The clown blowing balloons in the parking lot is working at breakneck speed, trying her best to keep the crowd entertained. The wait in line is at least an hour. And cars have snaked around the building and up Van Nuys Boulevard, sitting in the hot sun for as many as three hours.

All this for the chance to buy a couple dozen doughnuts? Well, yes. It’s Krispy Kreme doughnuts we’re talking about here.

Not since the gas lines of the 1970s, perhaps, has a commodity been in such high demand. With the arrival of North Carolina-based Krispy Kreme in Southern California, it seems people can’t get enough of the sweet stuff the company’s been selling for 62 years.

The Van Nuys location, one block north of Sherman Way on Van Nuys Boulevard, opened Sept. 28 and is the second in Southern California. A La Habra location opened in January.

Both stores, complete with a drive-thru and live display of the doughnut production process, are owned and operated by Great Circle Family Foods –the exclusive developer for Krispy Kreme in Southern California. Roger and Wendy Glickman and Richard Reinis (Wendy’s father) head the company, which formed in January 1998 as they began negotiations to buy franchise rights.

So, you might ask, are the doughnuts kosher? According to the Glickmans, they could very well be.

The 50-pound bags of doughnut mix and the tubs of filling are certified kosher. But a rabbi has not inspected the premises. To take that extra step, say the Glickmans, is something they’re looking into. For now, they’ve got their hands full, with 125,000 doughnuts selling daily to 15,000 customers between their two locations.

The couple, who live in Beverlywood with their 3 1/2 year-old son Elliot and 1-year-old daughter Amanda, are somewhat overwhelmed by the public’s huge response. But then they remember that Krispy Kreme mania also struck them.

The Glickmans home had been in Philadelphia. Roger was working as the director of real estate for Sony Retail Entertainment, and while on business in the South, discovered the doughnuts that would change his life.

“He fell in love with them,” says Wendy. “He was obsessed with doughnuts.” (His favorite is the Original Glazed.)

Then Wendy became hooked. She says she ate one Krispy Kreme doughnut per day while pregnant with her daughter. She opts for the creme-filled varieties — “the most fattening.” Meanwhile, son Elliot favors the Chocolate Iced with Sprinkles, while daughter Amanda tends to like the Traditional Cake.

The couple, who originally met when they both attended Crossroads, negotiated to buy the franchise rights and moved out to California to set up shop in June 1998. They joined Wilshire Blvd. Temple, where their son attends pre-school.

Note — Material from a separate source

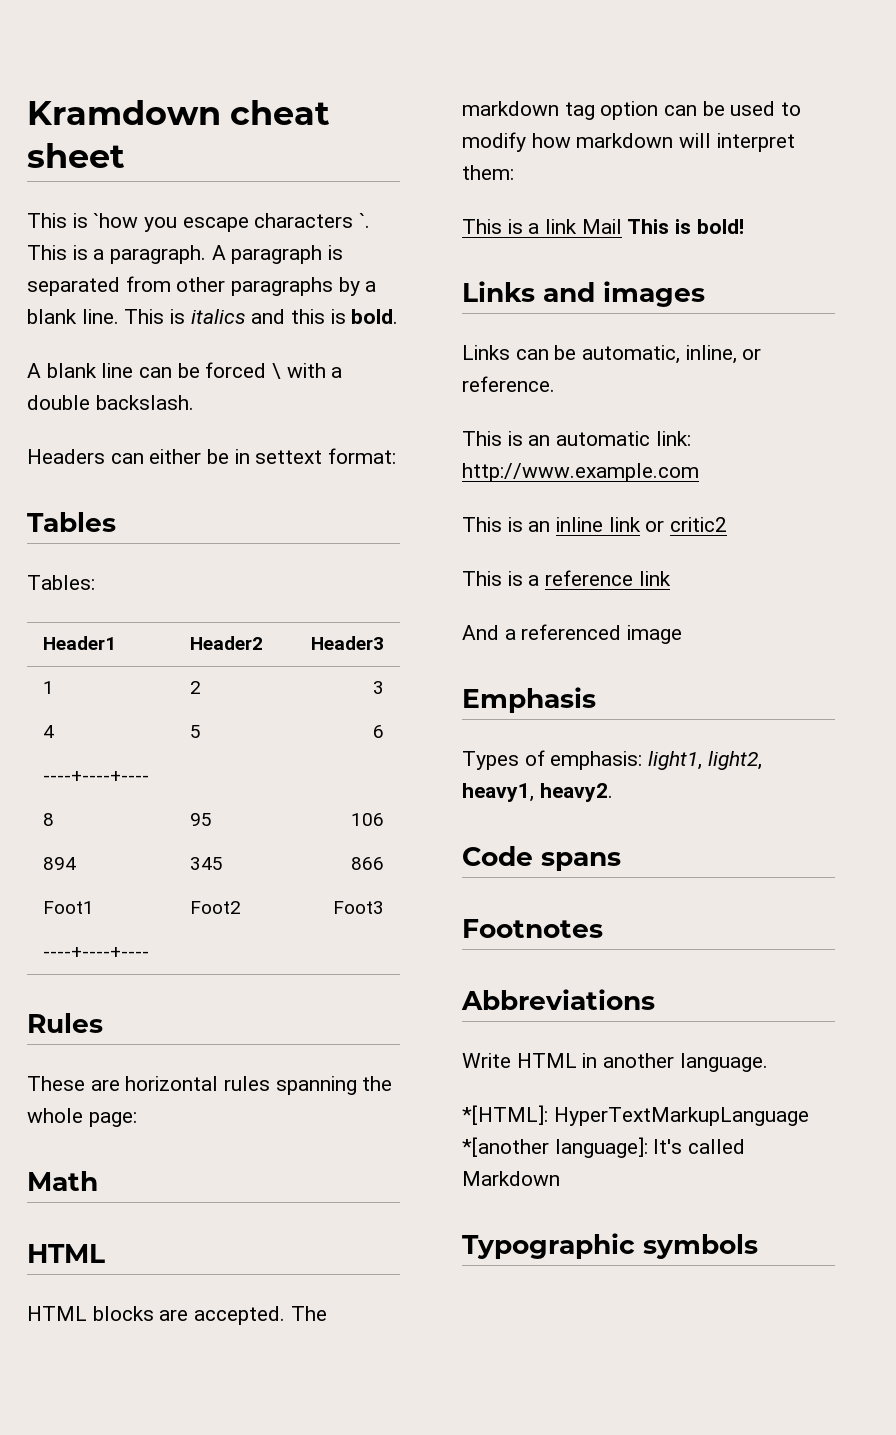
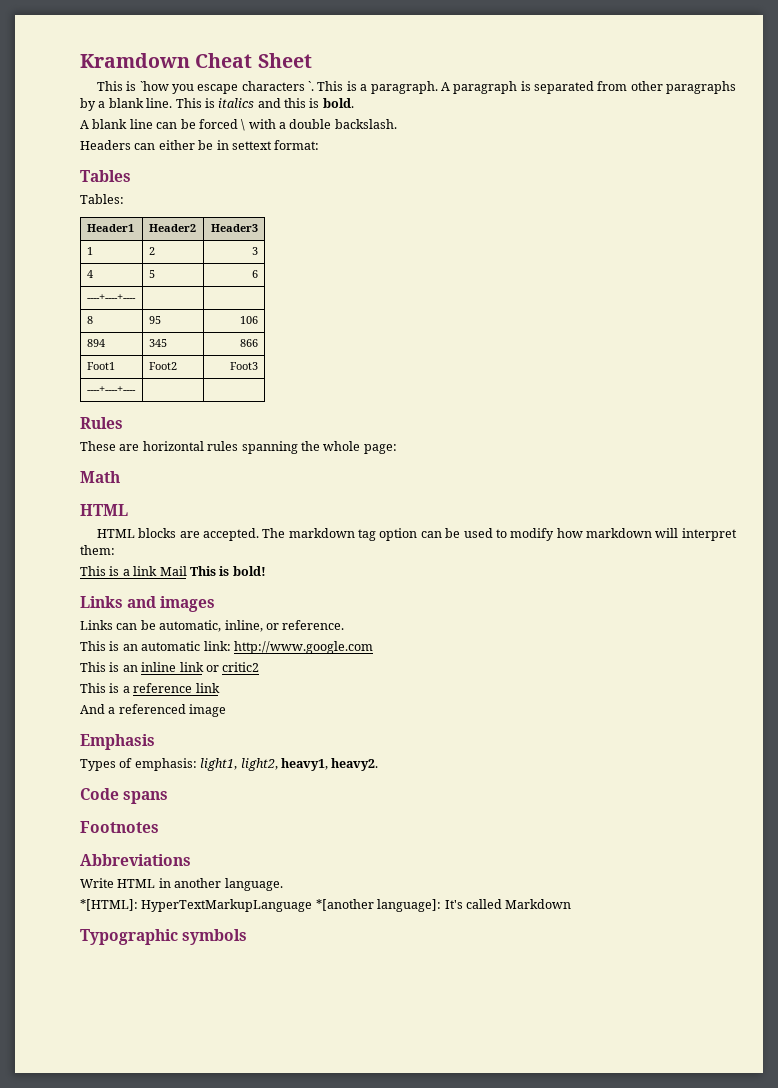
[230,100,331,125] [27,143,125,168] cheat sheet -> [195,53,312,68] Cheat Sheet
[462,463,699,482] http://www.example.com -> [233,641,373,654] http://www.google.com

There are 15 Krispy Kreme varieties to choose from, though the yeast-raised original glazed are best known. They’re light and fluffy, fried in vegetable shortening, and best of all, they’re hot and fresh. During “Hot Light Hours,” a neon “Hot Doughnuts Now” sign lights up in the front window to announce that fresh batches are ready. At the Van Nuys store, these hours are from 6 a.m. to 11 a.m. and 5 p.m. to 11 p.m.

Once inside, customers can watch through a window as the stainless steel doughnut machine churns out about 250 dozen doughnuts per hour. “We’ve been cleaning nose prints off the glass all day!” says Roger, laughing.

He explains that the bags of doughnut mix arrive from the Krispy Kreme distributor in North Carolina, and his staff combines the mix with water and yeast to form the dough. It’s then placed in a pressurized machine that forces the dough through cutters to create round doughnut shapes. Human hands never touch the dough.

Once the doughnuts are formed, they’re whisked onto trays into an airtight box where the dough rises. The doughnuts then travel along a conveyor belt and float across the fryer, like little bobbing life preservers. They are flipped automatically when they reach the middle, and are never submerged in the vegetable shortening. Cooking takes just 110 seconds, 55 seconds per side.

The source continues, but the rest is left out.